- Provided data:
==============================

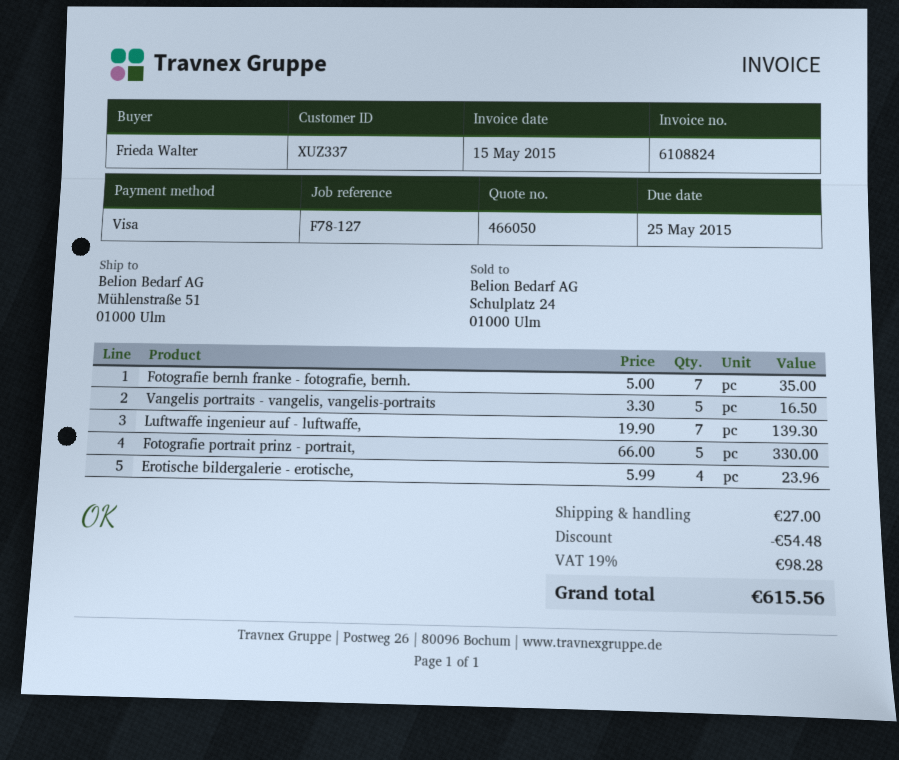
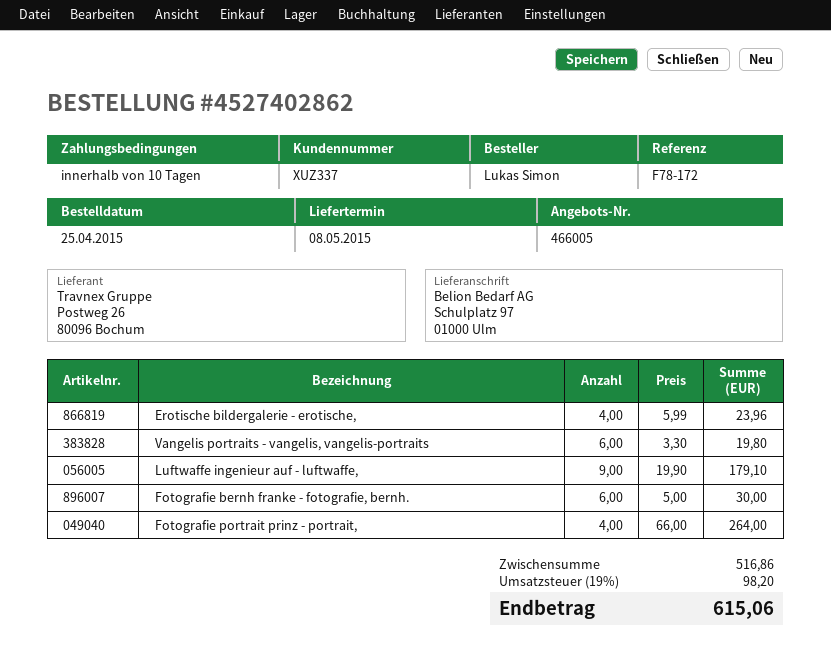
quote number: 466050 -> 466005
reference: F78-127 -> F78-172
ordered by: Frieda Walter -> Lukas Simon
ship to: Mühlenstraße 51, 01000 Ulm -> Schulplatz 97, 01000 Ulm
Fotografie bernh franke - fotografie, bernh.: 7 x 5.00 = 35.00 -> 6 x 5.00 = 30.00
Vangelis portraits - vangelis, vangelis-portraits: 5 x 3.30 = 16.50 -> 6 x 3.30 = 19.80
Luftwaffe ingenieur auf - luftwaffe,: 7 x 19.90 = 139.30 -> 9 x 19.90 = 179.10
Fotografie portrait prinz - portrait,: 5 x 66.00 = 330.00 -> 4 x 66.00 = 264.00
discount: 54.48 -> none
shipping: 27.00 -> none
tax: 19% = 98.28 -> 19% = 98.20
total: 615.56 -> 615.06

==============================

- Task requirements:
The word "none" appears on some lines of the data above; count those lines and return only the number.

- Your response:
2